DATA UNDER STUDY Start Marker

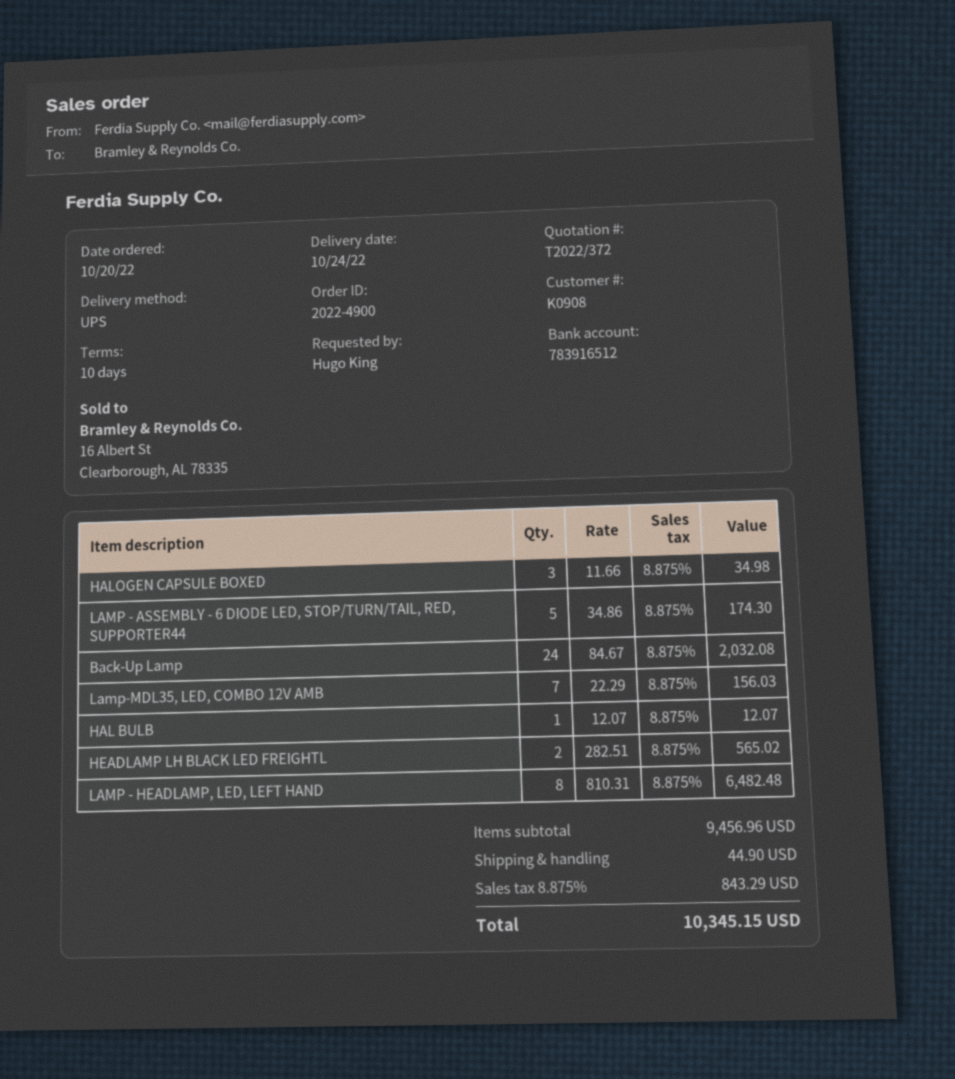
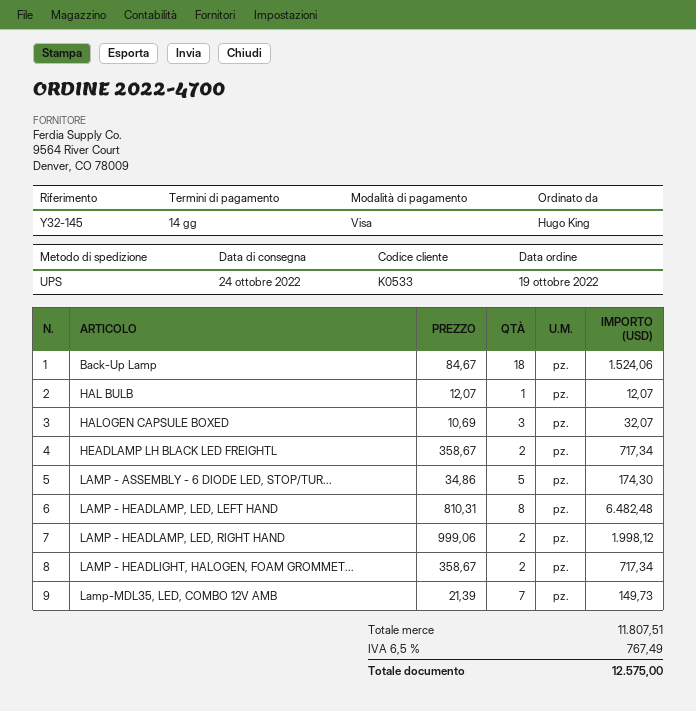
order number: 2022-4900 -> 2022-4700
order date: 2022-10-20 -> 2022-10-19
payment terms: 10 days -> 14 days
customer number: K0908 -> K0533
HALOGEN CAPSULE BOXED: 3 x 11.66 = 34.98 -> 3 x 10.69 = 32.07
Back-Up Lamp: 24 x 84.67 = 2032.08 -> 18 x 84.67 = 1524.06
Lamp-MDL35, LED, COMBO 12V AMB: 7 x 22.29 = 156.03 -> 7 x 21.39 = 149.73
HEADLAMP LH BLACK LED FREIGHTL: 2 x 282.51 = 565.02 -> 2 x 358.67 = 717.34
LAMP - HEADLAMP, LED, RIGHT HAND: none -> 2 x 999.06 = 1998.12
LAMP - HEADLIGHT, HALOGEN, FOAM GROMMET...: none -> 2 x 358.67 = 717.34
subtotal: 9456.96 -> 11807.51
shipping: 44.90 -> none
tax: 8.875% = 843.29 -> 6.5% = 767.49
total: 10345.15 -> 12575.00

DATA UNDER STUDY End Marker

• _TASK ITEM_
The pictures are not wanted, but every line of the listing should be duplicated exactly.

• _EXERCISE SOLUTION_
order number: 2022-4900 -> 2022-4700
order date: 2022-10-20 -> 2022-10-19
payment terms: 10 days -> 14 days
customer number: K0908 -> K0533
HALOGEN CAPSULE BOXED: 3 x 11.66 = 34.98 -> 3 x 10.69 = 32.07
Back-Up Lamp: 24 x 84.67 = 2032.08 -> 18 x 84.67 = 1524.06
Lamp-MDL35, LED, COMBO 12V AMB: 7 x 22.29 = 156.03 -> 7 x 21.39 = 149.73
HEADLAMP LH BLACK LED FREIGHTL: 2 x 282.51 = 565.02 -> 2 x 358.67 = 717.34
LAMP - HEADLAMP, LED, RIGHT HAND: none -> 2 x 999.06 = 1998.12
LAMP - HEADLIGHT, HALOGEN, FOAM GROMMET...: none -> 2 x 358.67 = 717.34
subtotal: 9456.96 -> 11807.51
shipping: 44.90 -> none
tax: 8.875% = 843.29 -> 6.5% = 767.49
total: 10345.15 -> 12575.00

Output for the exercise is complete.